It is widely recognized that Hippo signaling is involved in the tumor suppressor pathway [12]. The transcriptional coactivator YAP1 is the core protein of the Hippo pathway, and its nuclear/cytoplasmic distribution is regulated by a serine/threonine kinase cascade that is launched through Hippo signaling activity [13]. Dysregulation of the Hippo pathway in pancreatic cancer is well known [14]. Multiple genes regulated by YAP1 are related to the unfavorable survival of pancreatic cancer patients, such as FOSL1 [15], CCND1 [16], and NOTCH2 [17]. GPCRs are an important type of upstream regulator that activate or inhibit the Hippo pathway [18]. In hypoxic situations, it has been reported that HIFs can reduce the phosphorylation level of YAP1 by directly promoting GPRC5A transcription [19]. However, the interaction between GPRC5A and YAP1 in pancreatic cancer is unclear.

In this study, we first address the roles of GPRC5A in nude mice and show that its overexpression in pancreatic cancer is predictive of poor prognosis. We demonstrate that GPRC5A regulates YAP1 expression at the transcription level but not at the activity level, which is governed by the phosphorylation kinase MST1/2 and LATS1/2. Importantly, YAP1 knockdown reversed the adverse effects of GPRC5A on pancreatic cancer cells. Moreover, we observed GPRC5A-influenced expression by cAMP-CREB signaling. We propose that the GPRC5A-cAMP-CREB axis is a crucial pathway in the promotion of pancreatic cancer progression.

2 Materials and methods

2.1 Cell lines and cell culture

The pancreatic cancer cell lines AsPC-1, BxPC-3, PANC1 and MIA PaCa-2 and human pancreatic ductal epithelial cell line hTERT-HPNE were obtained from the Beijing Beina Chuanglian Institute of Biotechnology (Beijing, China), cultured in DMEM (HyClone, Logan, UT, USA) containing 10% fetal bovine serum (FBS, HyClone, USA) and incubated at 37 °C with 5% CO2.

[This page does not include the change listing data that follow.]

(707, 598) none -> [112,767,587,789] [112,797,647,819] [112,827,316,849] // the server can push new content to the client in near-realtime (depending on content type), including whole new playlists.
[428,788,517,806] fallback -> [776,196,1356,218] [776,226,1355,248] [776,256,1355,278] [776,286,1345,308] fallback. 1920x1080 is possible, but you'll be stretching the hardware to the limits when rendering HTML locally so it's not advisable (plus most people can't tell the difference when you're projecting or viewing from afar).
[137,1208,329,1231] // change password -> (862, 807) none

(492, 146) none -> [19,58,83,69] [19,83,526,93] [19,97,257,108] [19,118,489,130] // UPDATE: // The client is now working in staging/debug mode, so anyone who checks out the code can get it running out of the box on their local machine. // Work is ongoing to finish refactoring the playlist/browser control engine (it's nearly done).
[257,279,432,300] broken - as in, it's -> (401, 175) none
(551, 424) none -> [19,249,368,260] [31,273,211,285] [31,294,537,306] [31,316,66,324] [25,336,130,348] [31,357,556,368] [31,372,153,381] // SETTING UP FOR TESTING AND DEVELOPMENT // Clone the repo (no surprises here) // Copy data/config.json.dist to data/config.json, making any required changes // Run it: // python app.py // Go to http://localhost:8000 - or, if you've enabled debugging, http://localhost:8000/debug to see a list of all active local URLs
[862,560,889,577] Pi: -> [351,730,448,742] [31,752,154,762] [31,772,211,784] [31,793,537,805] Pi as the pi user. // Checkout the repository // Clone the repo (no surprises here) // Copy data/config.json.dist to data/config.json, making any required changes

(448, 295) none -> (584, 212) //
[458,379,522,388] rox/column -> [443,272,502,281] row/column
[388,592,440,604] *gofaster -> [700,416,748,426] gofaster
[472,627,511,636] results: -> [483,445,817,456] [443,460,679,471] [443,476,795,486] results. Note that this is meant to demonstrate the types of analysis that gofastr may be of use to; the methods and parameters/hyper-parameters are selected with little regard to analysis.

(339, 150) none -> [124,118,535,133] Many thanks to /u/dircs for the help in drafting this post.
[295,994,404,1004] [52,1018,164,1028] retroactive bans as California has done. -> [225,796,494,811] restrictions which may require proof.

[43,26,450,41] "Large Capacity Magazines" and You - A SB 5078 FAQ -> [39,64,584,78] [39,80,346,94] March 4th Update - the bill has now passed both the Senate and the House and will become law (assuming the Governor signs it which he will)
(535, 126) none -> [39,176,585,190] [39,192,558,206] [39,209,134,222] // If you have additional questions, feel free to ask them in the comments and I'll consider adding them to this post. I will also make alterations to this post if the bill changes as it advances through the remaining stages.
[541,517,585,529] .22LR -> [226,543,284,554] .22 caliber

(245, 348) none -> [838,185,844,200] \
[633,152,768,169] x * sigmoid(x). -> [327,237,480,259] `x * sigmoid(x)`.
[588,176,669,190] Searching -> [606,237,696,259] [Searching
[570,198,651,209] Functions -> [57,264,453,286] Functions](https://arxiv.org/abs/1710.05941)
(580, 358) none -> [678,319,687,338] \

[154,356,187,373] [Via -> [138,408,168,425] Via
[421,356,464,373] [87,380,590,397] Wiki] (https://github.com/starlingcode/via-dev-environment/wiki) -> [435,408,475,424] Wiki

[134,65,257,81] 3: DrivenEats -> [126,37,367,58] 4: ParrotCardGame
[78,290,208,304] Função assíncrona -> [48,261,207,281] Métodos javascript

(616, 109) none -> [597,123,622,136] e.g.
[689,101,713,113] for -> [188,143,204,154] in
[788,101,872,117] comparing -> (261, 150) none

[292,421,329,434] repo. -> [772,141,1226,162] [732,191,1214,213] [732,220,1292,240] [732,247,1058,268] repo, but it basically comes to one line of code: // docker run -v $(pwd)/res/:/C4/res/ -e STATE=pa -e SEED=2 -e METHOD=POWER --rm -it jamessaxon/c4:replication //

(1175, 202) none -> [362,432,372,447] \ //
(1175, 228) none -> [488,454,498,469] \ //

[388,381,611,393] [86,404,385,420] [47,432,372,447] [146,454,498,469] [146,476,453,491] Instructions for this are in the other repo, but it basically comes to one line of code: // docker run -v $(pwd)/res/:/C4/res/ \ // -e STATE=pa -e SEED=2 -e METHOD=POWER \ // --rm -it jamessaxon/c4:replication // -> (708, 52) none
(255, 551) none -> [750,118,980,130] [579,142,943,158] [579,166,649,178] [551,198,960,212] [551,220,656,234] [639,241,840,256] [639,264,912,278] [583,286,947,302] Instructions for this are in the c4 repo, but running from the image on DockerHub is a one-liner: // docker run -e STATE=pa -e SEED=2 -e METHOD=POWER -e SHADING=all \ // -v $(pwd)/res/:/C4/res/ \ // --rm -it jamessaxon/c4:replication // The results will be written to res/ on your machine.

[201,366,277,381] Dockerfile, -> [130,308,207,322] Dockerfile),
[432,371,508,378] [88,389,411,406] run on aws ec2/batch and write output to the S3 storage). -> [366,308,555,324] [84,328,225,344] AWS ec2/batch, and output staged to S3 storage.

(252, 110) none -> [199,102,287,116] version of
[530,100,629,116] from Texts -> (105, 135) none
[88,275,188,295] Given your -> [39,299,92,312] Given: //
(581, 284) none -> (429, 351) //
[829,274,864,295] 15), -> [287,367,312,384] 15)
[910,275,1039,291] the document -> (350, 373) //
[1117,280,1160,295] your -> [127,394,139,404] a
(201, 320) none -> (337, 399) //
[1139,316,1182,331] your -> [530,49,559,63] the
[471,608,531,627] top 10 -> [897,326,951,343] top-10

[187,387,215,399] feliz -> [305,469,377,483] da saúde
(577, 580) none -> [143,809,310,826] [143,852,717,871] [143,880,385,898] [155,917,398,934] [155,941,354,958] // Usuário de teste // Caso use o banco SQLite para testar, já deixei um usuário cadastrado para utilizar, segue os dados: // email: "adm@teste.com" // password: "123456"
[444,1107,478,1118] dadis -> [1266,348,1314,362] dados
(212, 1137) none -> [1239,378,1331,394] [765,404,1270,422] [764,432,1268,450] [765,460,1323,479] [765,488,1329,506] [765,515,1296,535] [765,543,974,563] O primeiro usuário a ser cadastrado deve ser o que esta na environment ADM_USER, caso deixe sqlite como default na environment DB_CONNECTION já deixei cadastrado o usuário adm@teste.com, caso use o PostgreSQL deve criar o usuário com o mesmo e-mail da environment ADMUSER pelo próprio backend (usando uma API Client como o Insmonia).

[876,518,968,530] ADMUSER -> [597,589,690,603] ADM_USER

2.2 Plasmid, lentiviral infection, and transfection

The pcDNA3.1-GPRC5A plasmid was kindly provided by Prof. Jiong Deng (Shanghai Jiao Tong University, Shanghai, China). The GPRC5A plasmid (CMV-GPRC5A-EF1A-EGFP), GPRC5A knockdown lentivirus vector hU6-sh-GPRC5A-Ubi-EGFP (LV-sh-GPRC5A), and hU6-sh-Con-Ubi-EGFP empty lentiviral vector (LV-sh-NC) were synthesized by Genechem (Shanghai, China) [20]. The YAP1 plasmid (CMV-YAP1-T2A-EGFP), YAP1-targeting siRNA oligonucleotides were designed and synthesized by GenePharma (Shanghai, China). Cells were seeded on the plate one day before transfection and transfected using TurboFect transfection reagent (R0532; Thermo Scientific Scientific, Waltham, MA, United States). PANC1, MIA PaCa-2 and BxPC-3 cells were infected with lentivirus according to the manufacturer’s instructions. The sequences of the shRNA and siRNA used in our study were as follows: LV-sh-GPRC5A: 5’-CCTGACCATGAATAGGACCAA-3’, LV-sh-Con: TTCTCCGAACGTGTCACGT; si-YAP1: 5’-GGUGAUACUAUCAACCAAATT-3’, si-Con: UUCUCCGAACGUGUCAUGUTT.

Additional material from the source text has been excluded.